Why AI matters to UK business
The current pace of technological change is incredible. A decade ago smartphones were only just beginning to take off – now we use them more than desktop computers. Entering an intelligent virtual world is no longer the preserve of science fiction. We generate more data in a day than we used to produce in a decade.
And the fact we’re even talking about AI in the context of everyday business use is incredible when you consider where it was even five short years ago – it’s jumped from something people talk about at conferences to a serious contender for investment.
But as technology transforms the world around us, customer expectations change with it. In PwC’s latest Global Operations Survey 63% of operations leaders said understanding what customers value is a challenge.
The truth is, no matter how many brilliant people you employ, the human mind alone can’t even begin to keep up with the speed at which things are moving.
That’s where AI can really make a difference. By making connections much more quickly than we can, it can empower us to learn and accomplish things at a fraction of the speed we previously could – literally making the impossible achievable.
Some of the most forward-thinking companies on the planet have already realised this and taken steps to make AI a fundamental part of the way they operate.
Earlier this year Google announced it was switching from ‘mobile-first’ to ‘AI-first’ – a major conceptual shift for the brand, with CEO Sundar Pichai suggesting advanced AI functions like instant language translation could be available within a few years.
But the real value of AI for businesses lies in its power to make sense of data in a way humans alone will never manage. And as we’ve seen in the past few years, data – or more specifically how you manage and apply it – is the most effective way to gain the edge over your competitors.

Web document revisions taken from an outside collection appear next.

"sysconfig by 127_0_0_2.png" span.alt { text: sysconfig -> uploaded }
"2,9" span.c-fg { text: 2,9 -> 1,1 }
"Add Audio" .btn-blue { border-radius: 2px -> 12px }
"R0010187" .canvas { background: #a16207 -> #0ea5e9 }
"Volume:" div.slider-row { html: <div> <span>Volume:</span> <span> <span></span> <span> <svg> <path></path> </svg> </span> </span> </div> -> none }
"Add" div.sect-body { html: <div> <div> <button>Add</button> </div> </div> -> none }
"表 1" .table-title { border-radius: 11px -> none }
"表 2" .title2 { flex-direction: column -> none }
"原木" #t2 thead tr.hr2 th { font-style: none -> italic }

The Economist recently went as far as to say data is giving rise to a whole new economy, suggesting it is as important to this century as oil was to the last, creating new infrastructure, new businesses, new monopolies and new politics.
If data really is going to shape the world in the coming decades, those that can make sense of it now could be setting themselves up for a very bright future indeed. It’s also worth noting that while AI can absolutely help you reduce operational costs by automating manual tasks, this isn’t about replacing people with artificial minds – Gartner predicts AI will be a ‘net job creator’ in the long run.
Technology can raise the limit of what your employees can collectively achieve. And you do that by freeing them from repetitive tasks and enabling them to focus on things that bring more value to them and your business.
Turning talk into action
The government’s report focuses on four key areas:
• Developing AI skills
• Increasing AI uptake
• Improving data use and availability
• Building on AI research
All these points are music to my ears, and if the above list quickly comes to fruition I’m confident the UK will have a good chance of leading the way globally on this technology.
Reading through the report, words and phrases like ‘carefully considered’, ‘discussions’ and ‘potential deal’ do concern me.
I hope the promising content that came out of this much-needed review will turn into the kind of action the UK economy needs. Not next year or next month, but now. Otherwise Britain risks being left behind as other developed nations race ahead with innovation. And now more than ever we need to secure and increase the UK’s competitiveness on the global stage.
At SAP we’ve already taken action, by building a truly intelligent enterprise resource planning (ERP) solution in the cloud. Using machine learning or AI, we can deliver predictive insights and automate processes across a business, helping organisations free up their employees to focus on innovation and growth in a competitive environment. This kind of automation is particularly vital for the finance function, bringing them closer to ‘lights-out’ operations, and allowing them to focus on strategic growth for their organisations.
AI or machine learning has the potential to directly support the success and growth of UK businesses. The future of our economy depends on us getting this right and the time to embrace it is now.